┌─ EXTRACTED INFORMATION

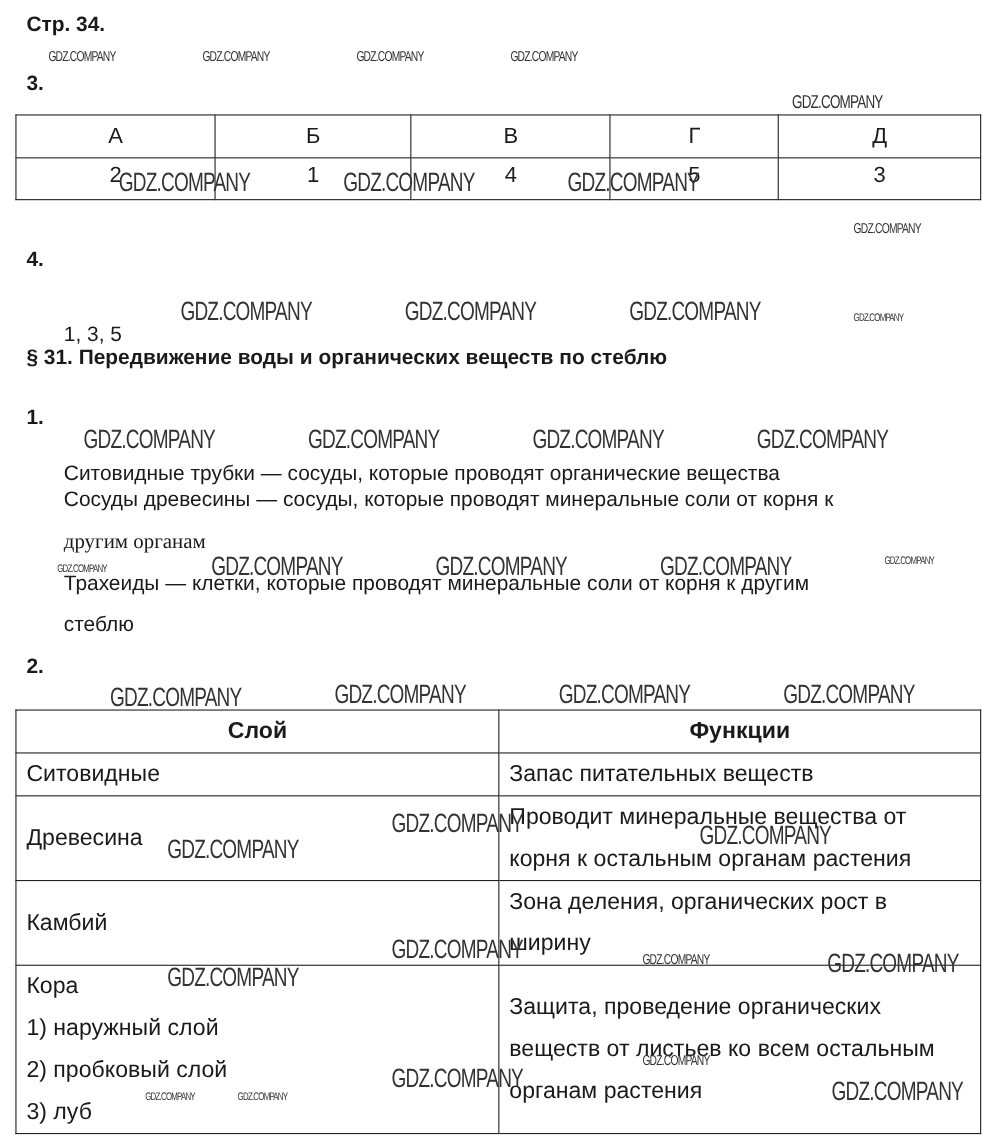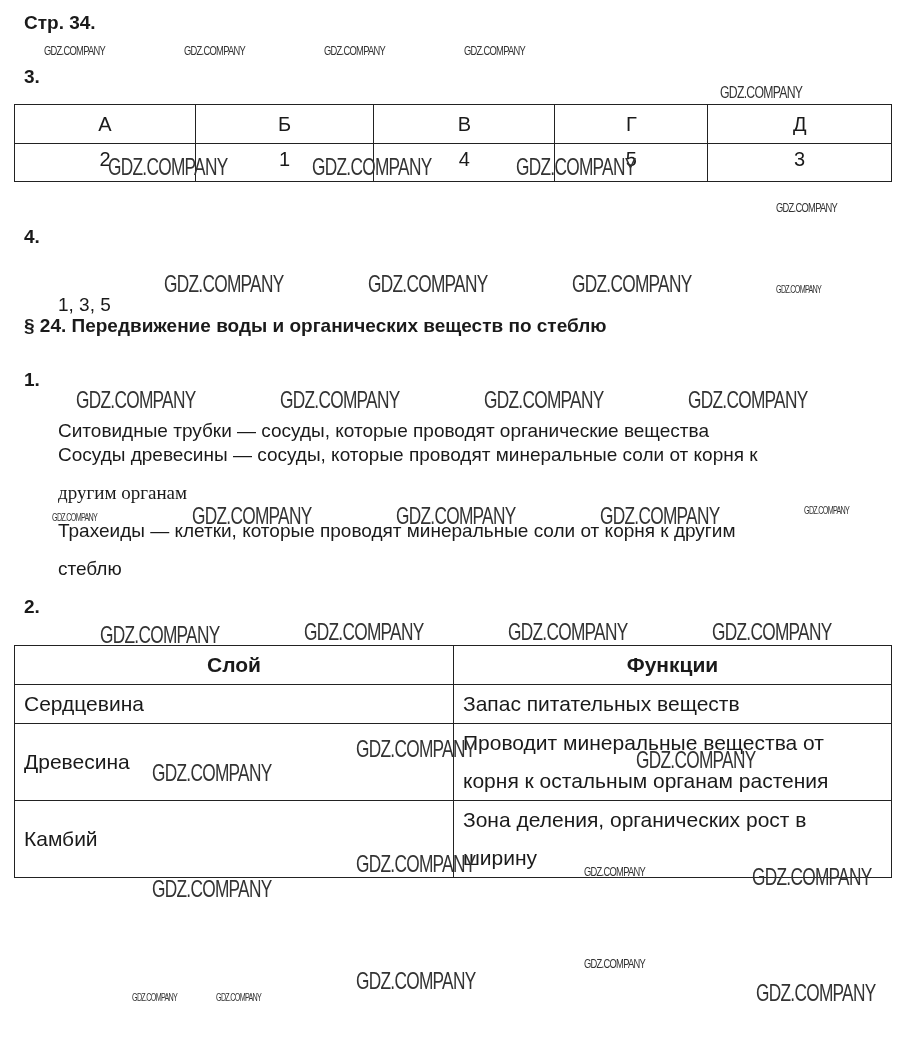--- a/index.html
+++ b/index.html
@@ -70,7 +70,7 @@
 <div class="wm big" style="left:572px;top:270px;">GDZ.COMPANY</div>
 <div class="wm xs" style="left:776px;top:284px;">GDZ.COMPANY</div>
 
-<div class="abs h" style="left:24px;top:315px;">§ 24. Передвижение воды и органических веществ по стеблю</div>
+<div class="abs h" style="left:24px;top:315px;">§ 31. Передвижение воды и органических веществ по стеблю</div>
 
 <div class="abs h" style="left:24px;top:369px;">1.</div>
 <div class="wm big" style="left:76px;top:386px;">GDZ.COMPANY</div>

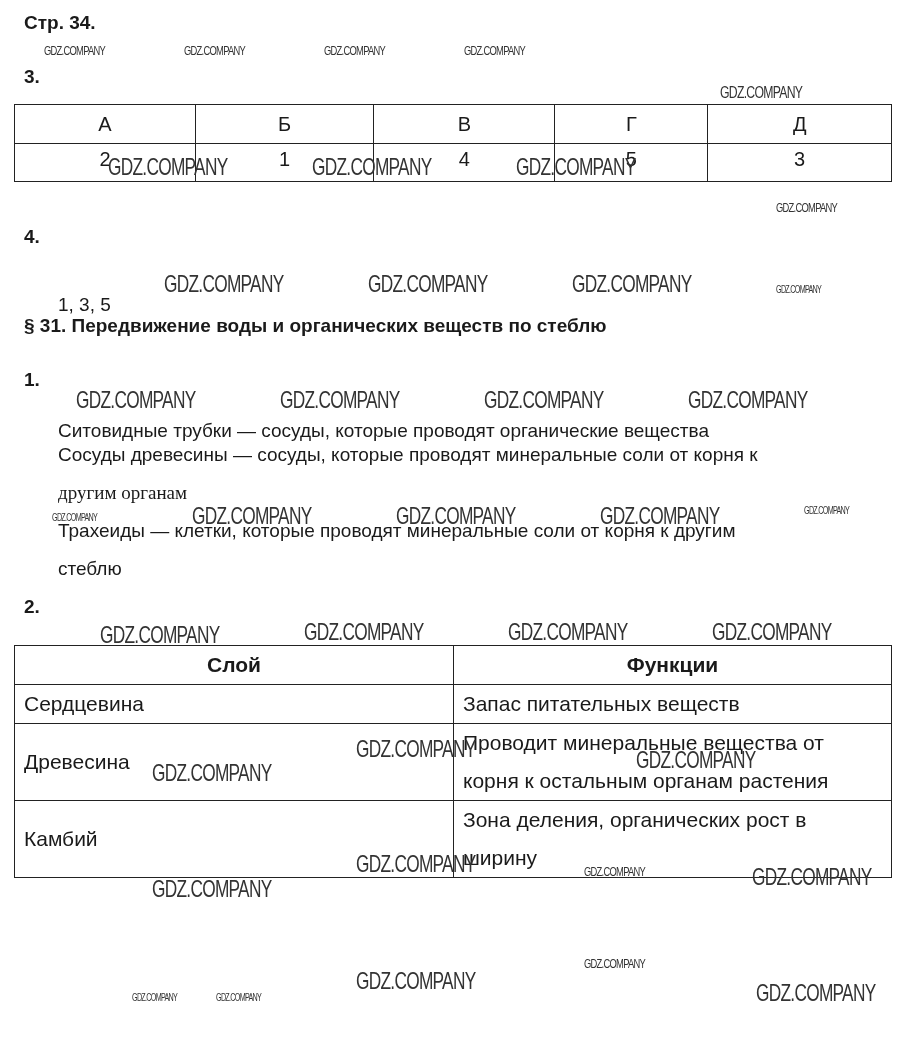--- a/index.html
+++ b/index.html
@@ -102,7 +102,7 @@
   </tr>
   <tr>
     <td class="c1">
-          <span class="line">Сердцевина</span>
+          <span class="line">Ситовидные</span>
         </td>
     <td>
           <span class="line">Запас питательных веществ</span>

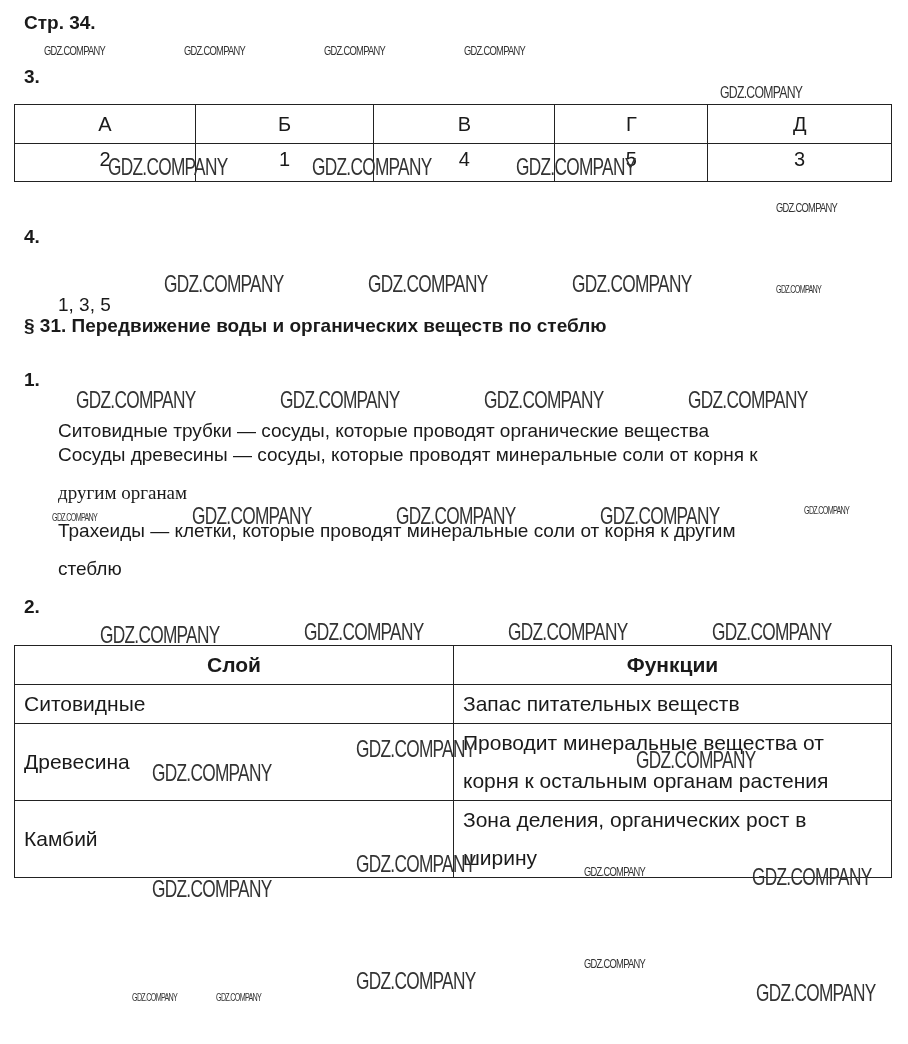--- a/index.html
+++ b/index.html
@@ -126,6 +126,19 @@
       <span class="line">ширину</span>
     </td>
   </tr>
+  <tr>
+    <td class="c1">
+      <span class="line">Кора</span>
+      <span class="line">1) наружный слой</span>
+      <span class="line">2) пробковый слой</span>
+      <span class="line">3) луб</span>
+    </td>
+    <td>
+      <span class="line">Защита, проведение органических</span>
+      <span class="line">веществ от листьев ко всем остальным</span>
+      <span class="line">органам растения</span>
+    </td>
+  </tr>
 </tbody>
   </table>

└─

## TASK PROMPT
Only a number is expected here: how many lines above contain the word "стеблю".

## EXERCISE OUTPUT
2